Douze saisons, Sharon

Que vous me prirent par la main

« Viens, j’ai du venin »

Everytime the sun…

C’était pour briser l’un

Reste ce qui restait d’humain.

Autour il n’y a plus rien

Sinon le subtil acide

Sous les pieds le vide

Sous la vie le besoin

Chère âme Van Etten

Comment ne pas aimer

Celle qui vous a délié

D’une voix froissée

Le faux du vrai

Comment ne pas renaitre

Puisqu’il faut être

Dans les bras griffés et nus

Des musiques crues

« Viens, j’ai du mal pour toi »

Je viens, croyant en toi

Comme innocent au bourreau

Puisque le venin est si beau

Retrouver ton flambeau

« Remind me tomorrow »

Sharon pourrait être une déesse de l’atmosphère rock, mais elle préfère la détresse des minorités, ne respire qu’après l’apnée, torture sa vie, et c’est pour cela que le nectar qu’elle en extraie est lumineux, rugueusement lumineux.
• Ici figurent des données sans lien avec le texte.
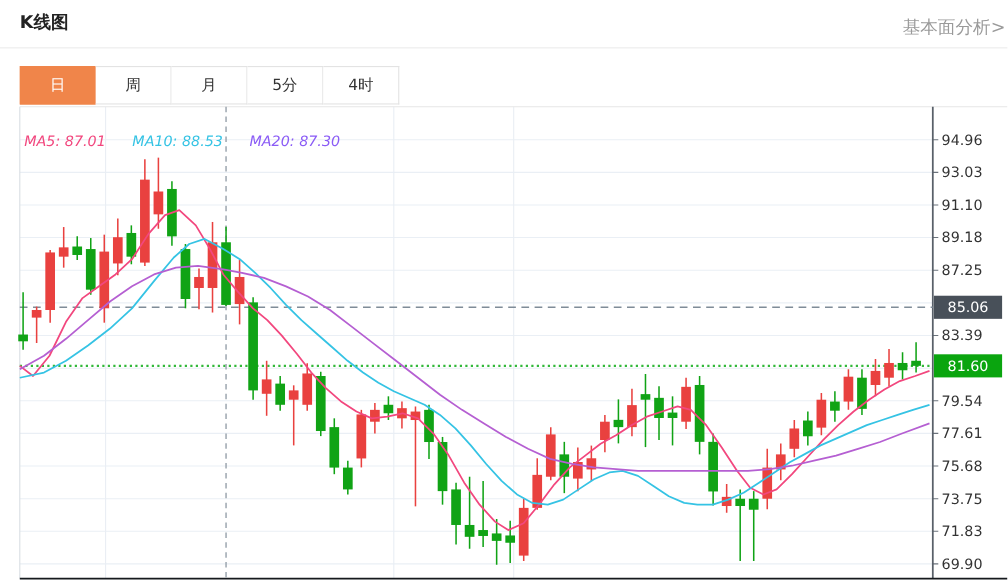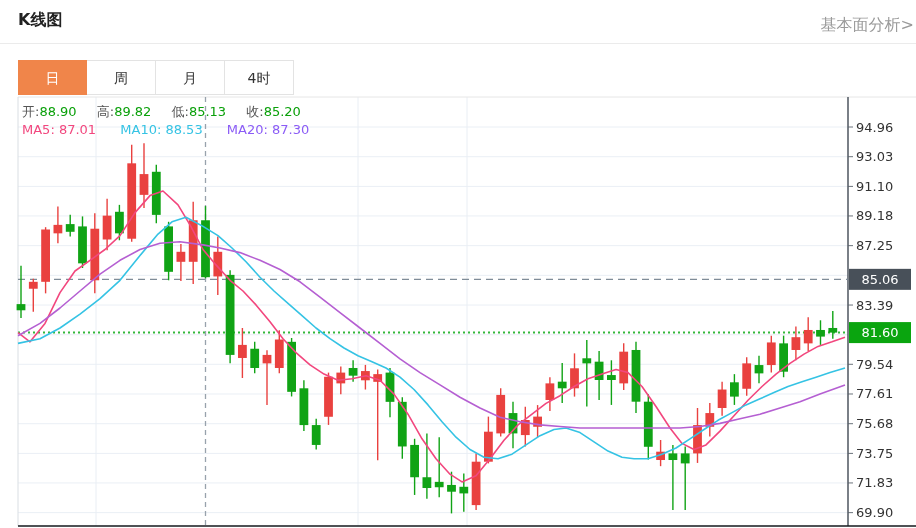--- a/index.html
+++ b/index.html
@@ -12,21 +12,21 @@
   .tabs{position:absolute;left:18px;top:60px;display:flex;z-index:3;background:#fff;}
   .tab{width:69px;height:35px;line-height:35px;text-align:center;font-size:14px;color:#333;
     border:1px solid #e3e3e3;border-left:none;box-sizing:border-box;cursor:pointer;background:#fff;}
   .tab:first-child{border-left:1px solid #e3e3e3;}
   .tab.active{background:#f0854a;border-color:#f0854a;color:#fff;}
   .inforow{position:absolute;left:22px;z-index:3;font-size:13px;white-space:nowrap;}
   .ohlc{top:103px;color:#555;}
   .ohlc b{font-weight:normal;color:#0aa00a;}
   .ohlc .pair{margin-right:16px;}
   .marow{top:122px;}
-  .marow .pair{margin-right:20px;}
+  .marow .pair{margin-right:20px;font-style:italic;}
   .ma5{color:#f2477e;} .ma10{color:#35c3e4;} .ma20{color:#8b5cf6;}
   svg{position:absolute;left:0;top:0;z-index:1;}
 </style>
 </head>
 <body>
 
 <div class="stage">
 
   <svg id="chart" width="916" height="528" viewBox="0 0 916 528">
       <line x1="18" y1="127" x2="848" y2="127" stroke="#eaeff5" stroke-width="1"></line>
@@ -360,29 +360,24 @@
 
   <div class="hdr">
     <span class="title">K线图</span>
     <a class="fund">基本面分析&gt;</a>
   </div>
 
   <div class="tabs">
     <div class="tab active">日</div>
     <div class="tab">周</div>
     <div class="tab">月</div>
+    <div class="tab">5分</div>
     <div class="tab">4时</div>
   </div>
 
-  <div class="inforow ohlc">
-    <span class="pair"><span>开:</span><b>88.90</b></span>
-    <span class="pair"><span>高:</span><b>89.82</b></span>
-    <span class="pair"><span>低:</span><b>85.13</b></span>
-    <span class="pair"><span>收:</span><b>85.20</b></span>
-  </div>
 
   <div class="inforow marow">
     <span class="pair ma5"><span>MA5:</span> <span>87.01</span></span>
     <span class="pair ma10"><span>MA10:</span> <span>88.53</span></span>
     <span class="pair ma20"><span>MA20:</span> <span>87.30</span></span>
   </div>
 
 </div>
 
 </body></html>

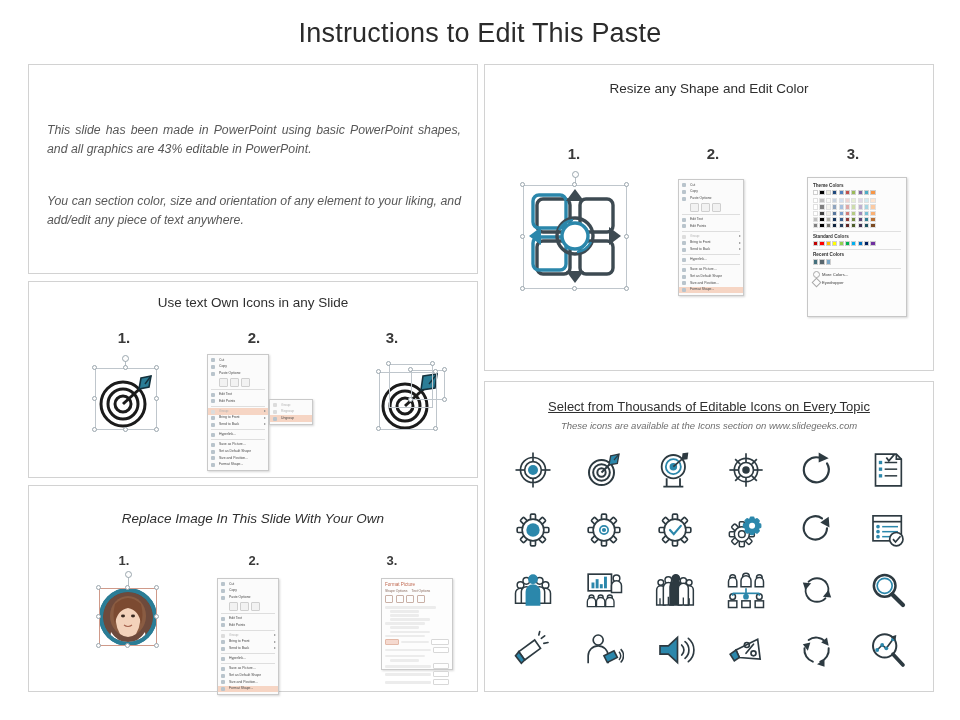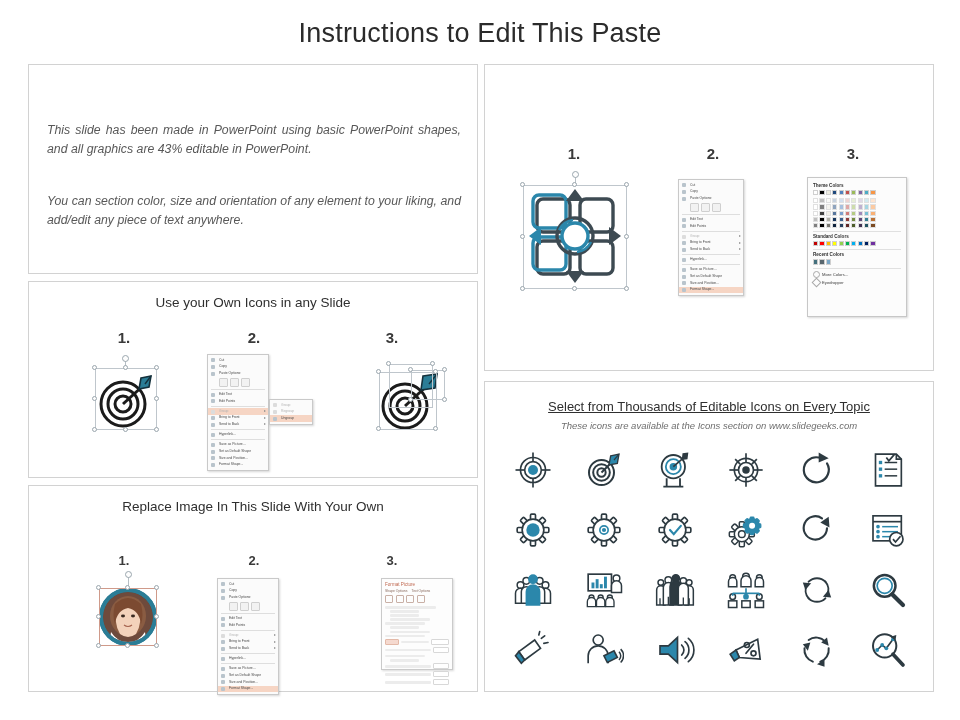--- a/index.html
+++ b/index.html
@@ -151,21 +151,21 @@
 <div class="slide">
 
   <div class="slide-title">Instructions to Edit This Paste</div>
 
   <div class="panel" id="panel-edit-shape">
     <div class="body-text" style="left:18px;top:56px;width:414px;">This slide has been made in PowerPoint using basic PowerPoint shapes, and all graphics are 43% editable in PowerPoint.</div>
     <div class="body-text" style="left:18px;top:127px;width:414px;">You can section color, size and orientation of any element to your liking, and add/edit any piece of text anywhere.</div>
   </div>
 
   <div class="panel" id="panel-own-icons">
-    <div class="panel-title" style="top:13px;">Use your Own Icons in any Slide</div>
+    <div class="panel-title" style="top:13px;">Use text Own Icons in any Slide</div>
 
     <div class="step-num" style="left:75px;top:47px;">1.</div>
     <div class="step-num" style="left:205px;top:47px;">2.</div>
     <div class="step-num" style="left:343px;top:47px;">3.</div>
 
     <div class="art" style="left:56px;top:78px;width:82px;height:82px;">
       <div class="rot-stem" style="left:40px;top:0px;height:8px;"></div>
       <div class="rot-handle" style="left:37px;top:-5px;"></div>
       <div class="selframe" style="left:10px;top:8px;width:62px;height:62px;"></div>
       <svg width="82" height="82" viewBox="0 0 82 82">
@@ -290,21 +290,21 @@
       <div class="handle" style="left:19px;top:1px;"></div>
       <div class="handle" style="left:63px;top:1px;"></div>
       <div class="handle" style="left:41px;top:7px;"></div>
       <div class="handle" style="left:75px;top:7px;"></div>
       <div class="handle" style="left:41px;top:37px;"></div>
       <div class="handle" style="left:75px;top:37px;"></div>
     </div>
   </div>
 
   <div class="panel" id="panel-replace-image">
-    <div class="panel-title" style="top:13px;">Replace Image In This Slide With Your Own</div>
+    <div class="panel-title" style="top:25px;font-style:italic;">Replace Image In This Slide With Your Own</div>
 
     <div class="step-num sm" style="left:75px;top:67px;">1.</div>
     <div class="step-num sm" style="left:205px;top:67px;">2.</div>
     <div class="step-num sm" style="left:343px;top:67px;">3.</div>
 
     <div class="art" style="left:56px;top:90px;width:86px;height:100px;">
       <div class="rot-stem" style="left:43px;top:0;height:12px;"></div>
       <div class="rot-handle" style="left:40px;top:-5px;"></div>
       <div class="selframe" style="left:14px;top:12px;width:58px;height:58px;border-color:#cf9a8a;"></div>
       <svg width="86" height="100" viewBox="0 0 86 100">
@@ -443,20 +443,21 @@
           <span class="fp-box" style="width:14px"></span>
         </div>
         <div class="fp-row">
           <span class="fp-line s" style="flex:1;margin:0"></span>
           <span class="fp-box" style="width:14px"></span>
         </div>
       </div>
   </div>
 
   <div class="panel" id="panel-resize-shape">
+    <div class="panel-title" style="top:16px;">Resize any Shape and Edit Color</div>
 
     <div class="step-num" style="left:69px;top:80px;">1.</div>
     <div class="step-num" style="left:208px;top:80px;">2.</div>
     <div class="step-num" style="left:348px;top:80px;">3.</div>
 
     <div class="art" style="left:30px;top:110px;width:120px;height:120px;">
       <div class="rot-stem" style="left:60px;top:0;height:10px;"></div>
       <div class="rot-handle" style="left:57px;top:-4px;"></div>
       <div class="selframe" style="left:8px;top:10px;width:104px;height:104px;"></div>
       <svg width="120" height="120" viewBox="0 0 120 120">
Et si son monde parait s’éclaircir, elle s’enfouie (s’enfuie ?) a nouveau dans la nostalgie de son vécu, cette biographie hirsute, sauvage et indomptable qui a créer la bête. Ici vient son ode, son hymne particulier a cet hier qui n’arrive à voir le jour, ni n’a de lendemain, raclant sa gorge comme une peine, ces rues qui s’abandonnent, ces âges qui passent, ces éphémères qui ne durent que l’instant de vie, ces mots qui ne se prononcent plus pareil. Sharon pourrait être une déesse, la sœur étrange de PJ. Harvey, fille de Stevie Nicks, la face humaine de Patti, au hall of fame du rock, on la trouvera chantant entre le déchiré et optimiste “The road" d’une Emmylou Harris blessée et les vapeurs d’alcool moribond du " Drunken angel"de Lucinda Williams dans toute sa clarté. Elles hantent toutes son travail, l’art de Sharon se trouve donc quelque part entre l’écorce et le coton, puisque les deux sont protection, mais tout autant dans le béton et le chimique, puisque les deux sont érosions. La thématique se Sharon est la blessure, sans doute, la plaie, comment la panser, la penser, la prose et la parler, comment la souffrir, et comment la soigner. Je me souviens de l’amour que j’avais pour Maria McKee et ses Lone Justice (et le plus sexuel amour pour Alannha Myles), je me souviens de ce "Wise up" d’Aimee Man, de cette image triste d’une Amérique puérilement immense, surement une idée que la naïve et romantique jeunesse a éduquée, mais cet imaginaire vient choquer ici sur la poésie de la réalité, sur le fait concret du malaise, de la nostalgie, du souvenir trop étroit pour pouvoir s’en échapper, de ces 16 ans, de ces villes, cités inhumainement énormes, qui cachent les plaines de Lone Justice et polluent Aimee. Là se rebelle Sharon, écorce et coton, là elle pousse son cris, là elle écrit son chant.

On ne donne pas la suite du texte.